* Information supplied:
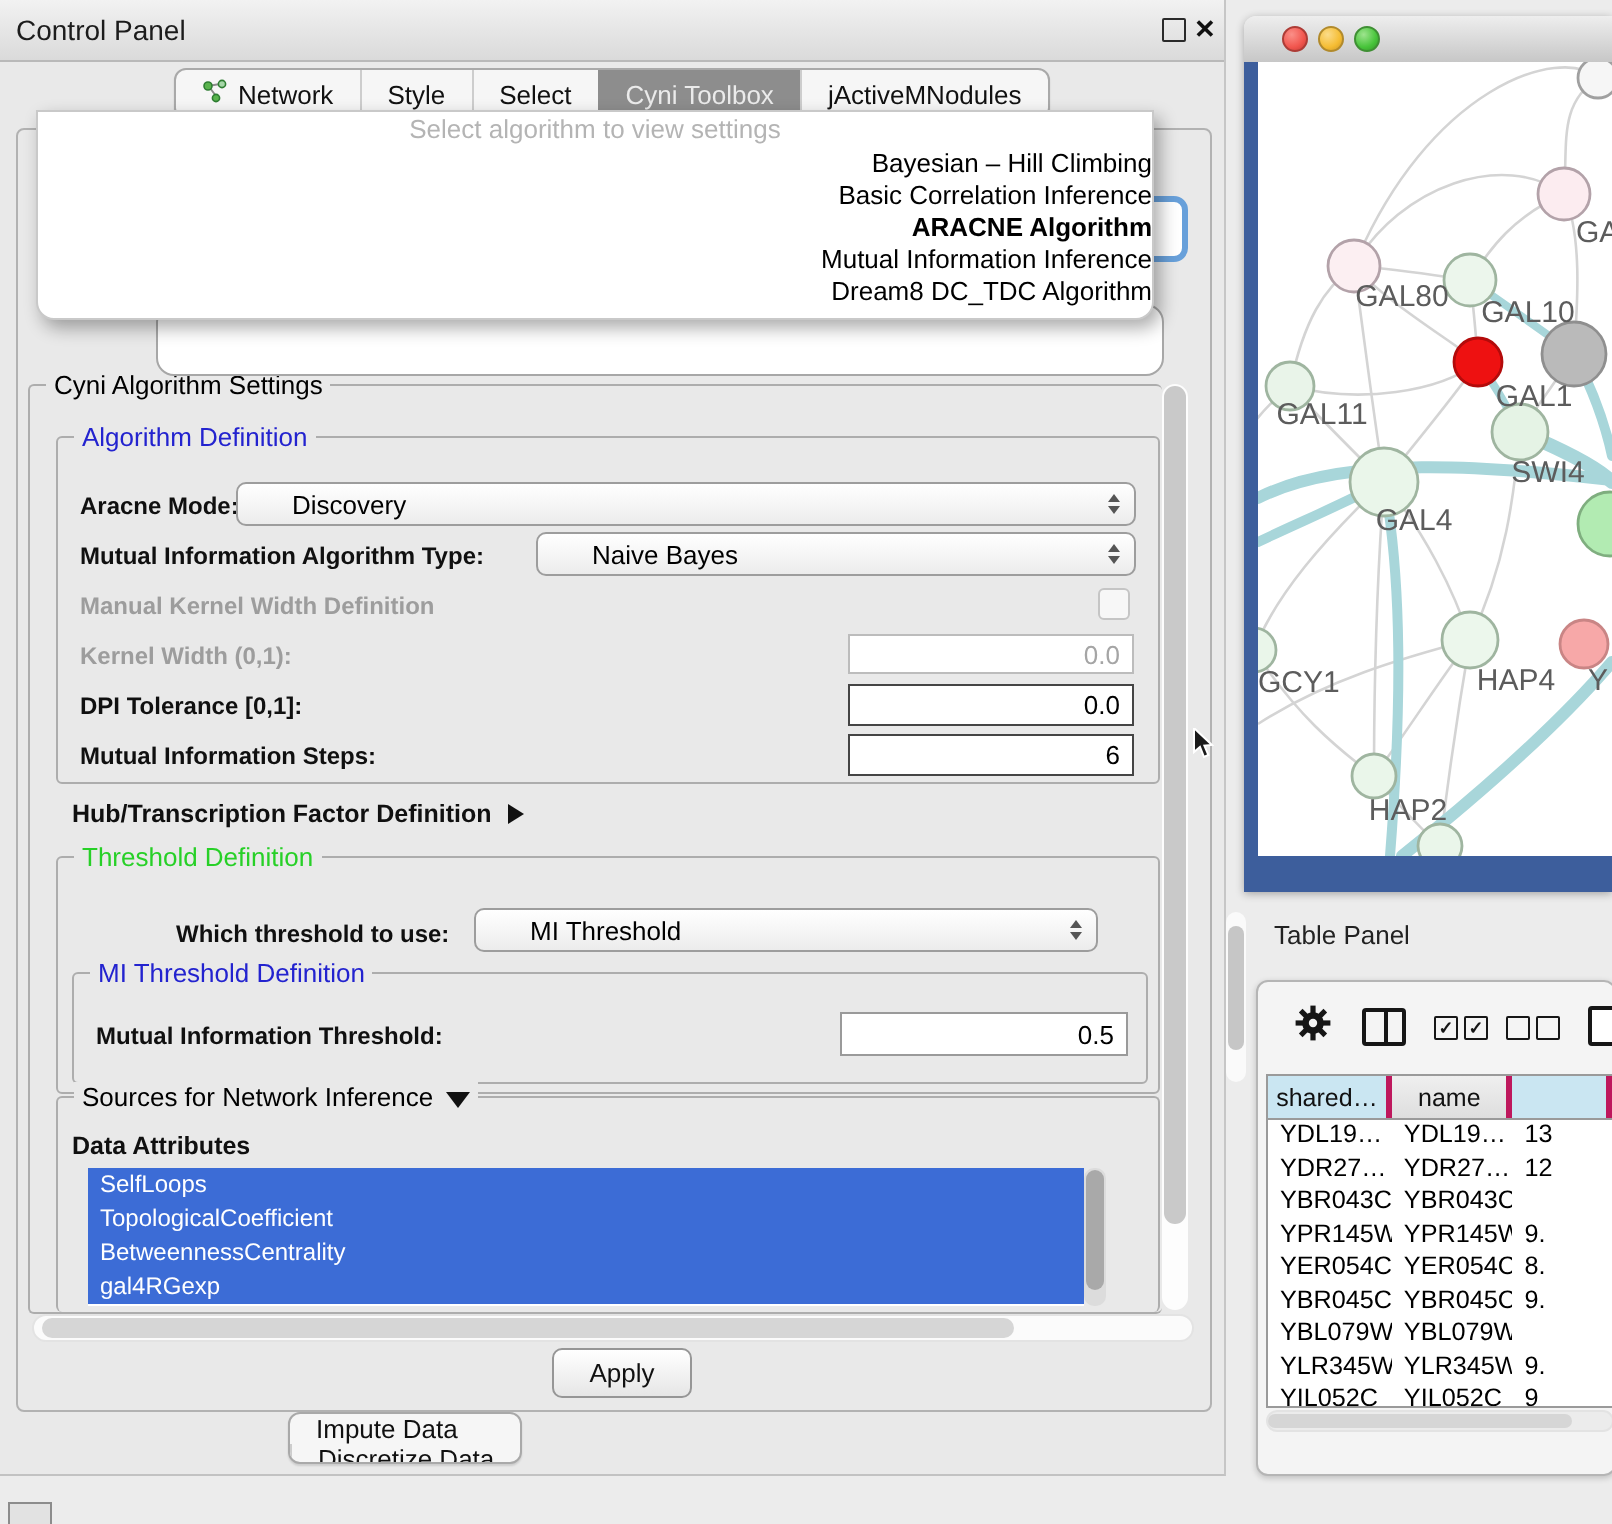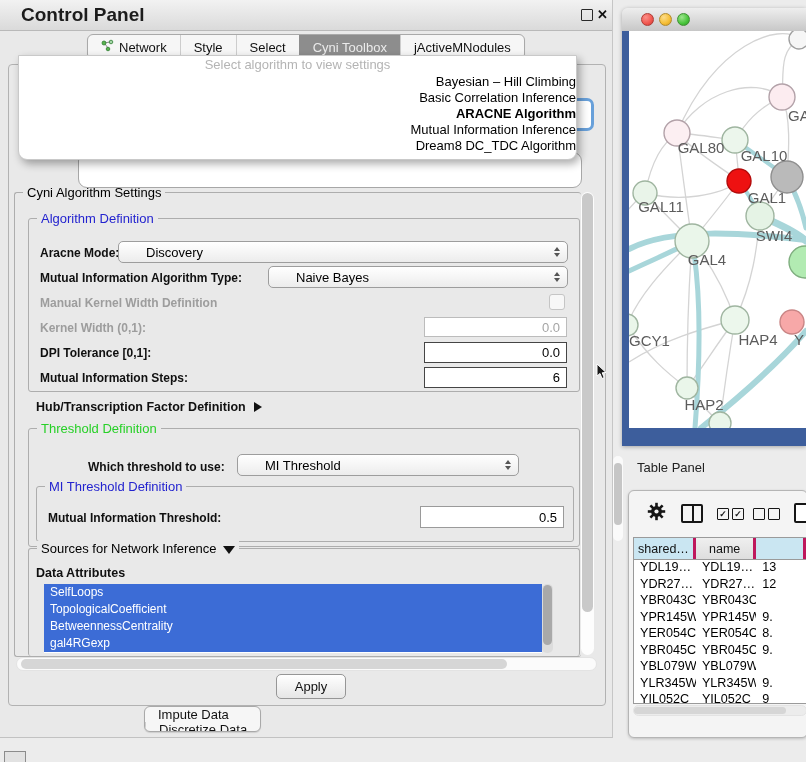--- a/index.html
+++ b/index.html
@@ -4,21 +4,21 @@
 <style>
   html,body{margin:0;padding:0;}
   body{font-family:"Liberation Sans",sans-serif;background:#ececec;}
   #stage{position:relative;width:806px;height:762px;overflow:hidden;background:#ececec;}
 
   
   .cp{position:absolute;left:0;top:0;width:612px;height:737px;background:#e9e9e9;
       border-right:1px solid #c6c6c6;border-bottom:1px solid #c2c2c2;}
   .cp-titlebar{position:absolute;left:0;top:0;width:612px;height:30px;
       background:linear-gradient(#f2f2f2,#dadada);border-bottom:1px solid #b9b9b9;}
-  .cp-title{position:absolute;left:21px;top:0;line-height:30px;font-size:19px;color:#1c1c1c;font-weight:bold;}
+  .cp-title{position:absolute;left:8px;top:0;line-height:30px;font-size:14px;color:#1c1c1c;}
   .float-box{position:absolute;left:581px;top:9px;width:10px;height:10px;border:1.6px solid #2a2a2a;border-radius:1px;}
   .close-x{position:absolute;left:597px;top:0;line-height:29px;font-size:13px;font-weight:bold;color:#111;}
 
   
   .tabbar{position:absolute;display:flex;align-items:stretch;height:24px;background:#f6f6f6;
       border:1px solid #a9a9a9;border-radius:6px;overflow:hidden;box-shadow:0 1px 1px rgba(0,0,0,.12);}
   .tab{display:flex;align-items:center;gap:5px;padding:0 13px;font-size:13px;color:#111;border-left:1px solid #cdcdcd;cursor:default;white-space:nowrap;}
   .tab:first-child{border-left:none;}
   .tab.active{background:#8d8d8d;color:#ebebeb;border-left-color:#8d8d8d;}
 
@@ -191,21 +191,21 @@
 
     <div class="lbl" style="left:36px;top:400px;font-size:12.5px;">
       <span>Hub/Transcription Factor Definition</span><span class="tri-right"></span>
     </div>
 
     <div class="grp" style="left:28px;top:428px;width:550px;height:117px;">
       <span class="legend green">Threshold Definition</span>
     </div>
 
     <div class="lbl" style="left:88px;top:460px;">Which threshold to use:</div>
-    <div class="combo" style="left:237px;top:454px;width:282px;">
+    <div class="combo" style="left:237px;top:454px;width:312px;">
       <span>MI Threshold</span>
       <span class="spin">
           <span class="tri-up"></span>
           <span class="tri-dn"></span>
         </span>
     </div>
 
     <div class="grp" style="left:36px;top:486px;width:536px;height:54px;">
       <span class="legend blue">MI Threshold Definition</span>
     </div>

* Exercise brief: Please transcribe the lines from the one containing "<span>MI Threshold</span>" through the last line of the records. Include both ends and nothing else.

* Response:
       <span>MI Threshold</span>
       <span class="spin">
           <span class="tri-up"></span>
           <span class="tri-dn"></span>
         </span>
     </div>
 
     <div class="grp" style="left:36px;top:486px;width:536px;height:54px;">
       <span class="legend blue">MI Threshold Definition</span>
     </div>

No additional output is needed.